● **Aim of the exercise**:
From first line to last, copy the listing exactly and omit its pictures.

● **Extracted data**:
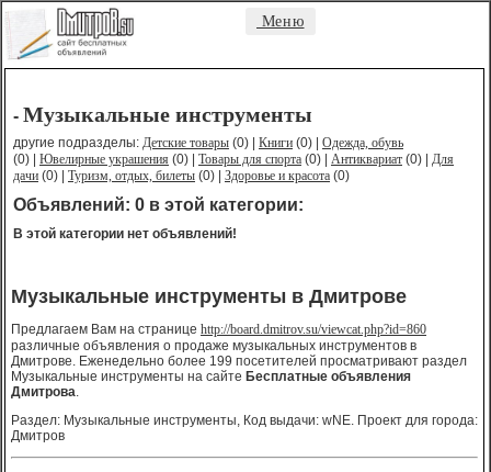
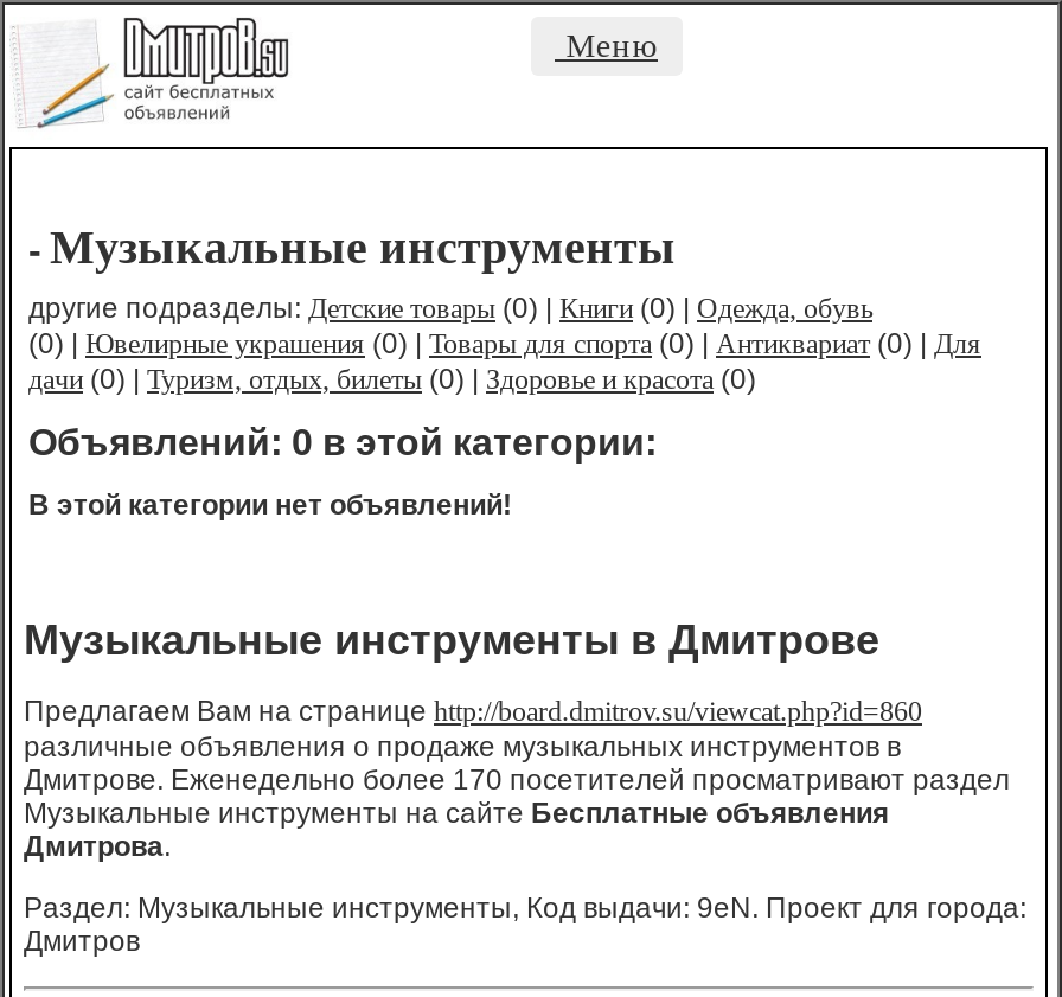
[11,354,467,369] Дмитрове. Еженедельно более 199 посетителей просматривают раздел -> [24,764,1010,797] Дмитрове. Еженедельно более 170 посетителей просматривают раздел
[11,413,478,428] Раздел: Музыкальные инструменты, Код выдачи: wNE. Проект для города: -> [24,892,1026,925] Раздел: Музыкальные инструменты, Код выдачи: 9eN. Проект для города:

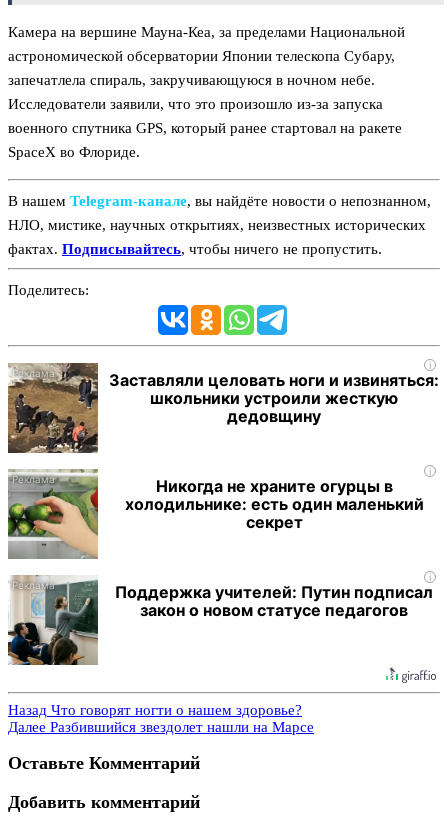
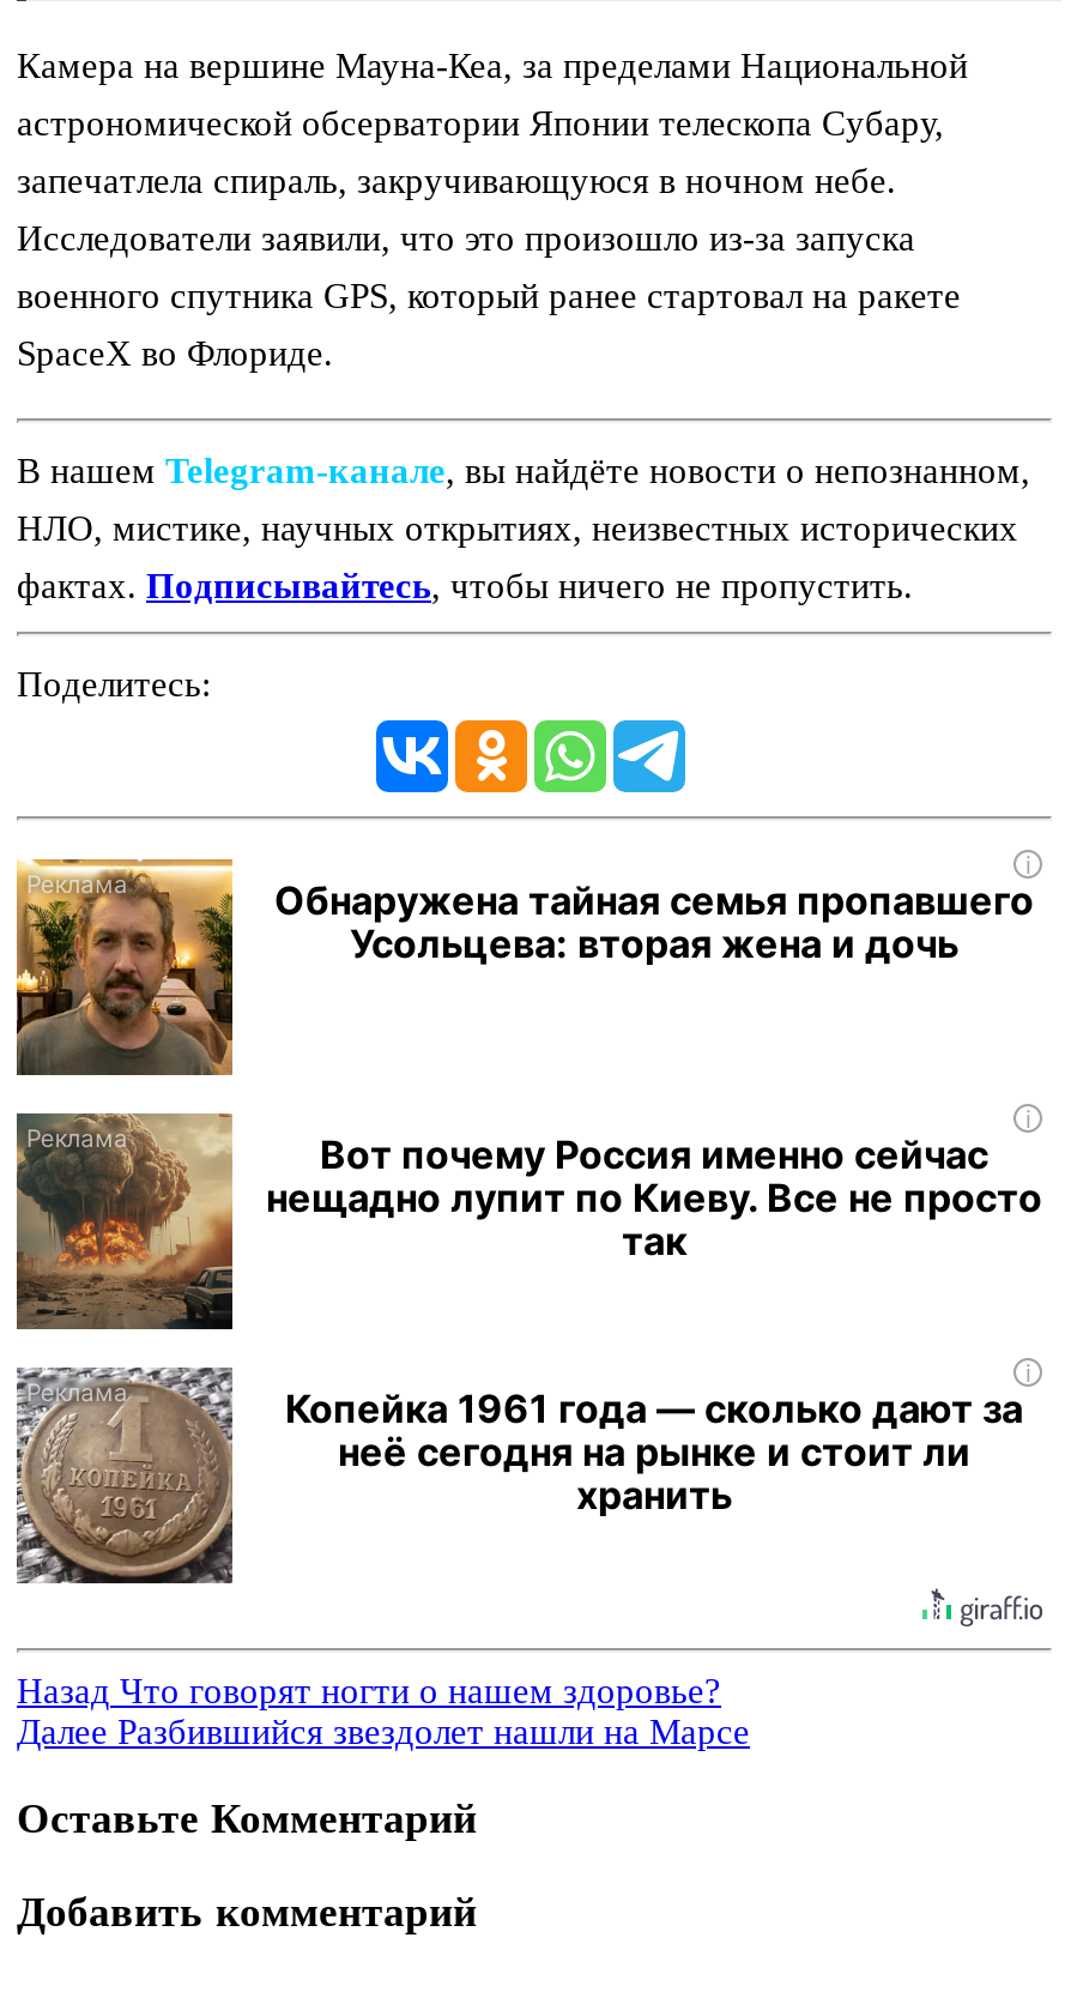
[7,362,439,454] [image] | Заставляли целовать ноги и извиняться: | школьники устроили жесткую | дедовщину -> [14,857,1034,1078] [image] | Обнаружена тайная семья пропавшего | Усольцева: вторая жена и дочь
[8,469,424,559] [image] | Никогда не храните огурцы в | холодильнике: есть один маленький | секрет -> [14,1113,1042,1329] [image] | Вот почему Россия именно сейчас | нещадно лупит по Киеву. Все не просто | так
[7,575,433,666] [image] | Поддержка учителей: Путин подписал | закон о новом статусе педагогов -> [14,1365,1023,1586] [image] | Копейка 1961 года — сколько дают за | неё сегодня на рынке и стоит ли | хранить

● **Answer to the exercise**:
[11,354,467,369] Дмитрове. Еженедельно более 199 посетителей просматривают раздел -> [24,764,1010,797] Дмитрове. Еженедельно более 170 посетителей просматривают раздел
[11,413,478,428] Раздел: Музыкальные инструменты, Код выдачи: wNE. Проект для города: -> [24,892,1026,925] Раздел: Музыкальные инструменты, Код выдачи: 9eN. Проект для города:

[7,362,439,454] [image] | Заставляли целовать ноги и извиняться: | школьники устроили жесткую | дедовщину -> [14,857,1034,1078] [image] | Обнаружена тайная семья пропавшего | Усольцева: вторая жена и дочь
[8,469,424,559] [image] | Никогда не храните огурцы в | холодильнике: есть один маленький | секрет -> [14,1113,1042,1329] [image] | Вот почему Россия именно сейчас | нещадно лупит по Киеву. Все не просто | так
[7,575,433,666] [image] | Поддержка учителей: Путин подписал | закон о новом статусе педагогов -> [14,1365,1023,1586] [image] | Копейка 1961 года — сколько дают за | неё сегодня на рынке и стоит ли | хранить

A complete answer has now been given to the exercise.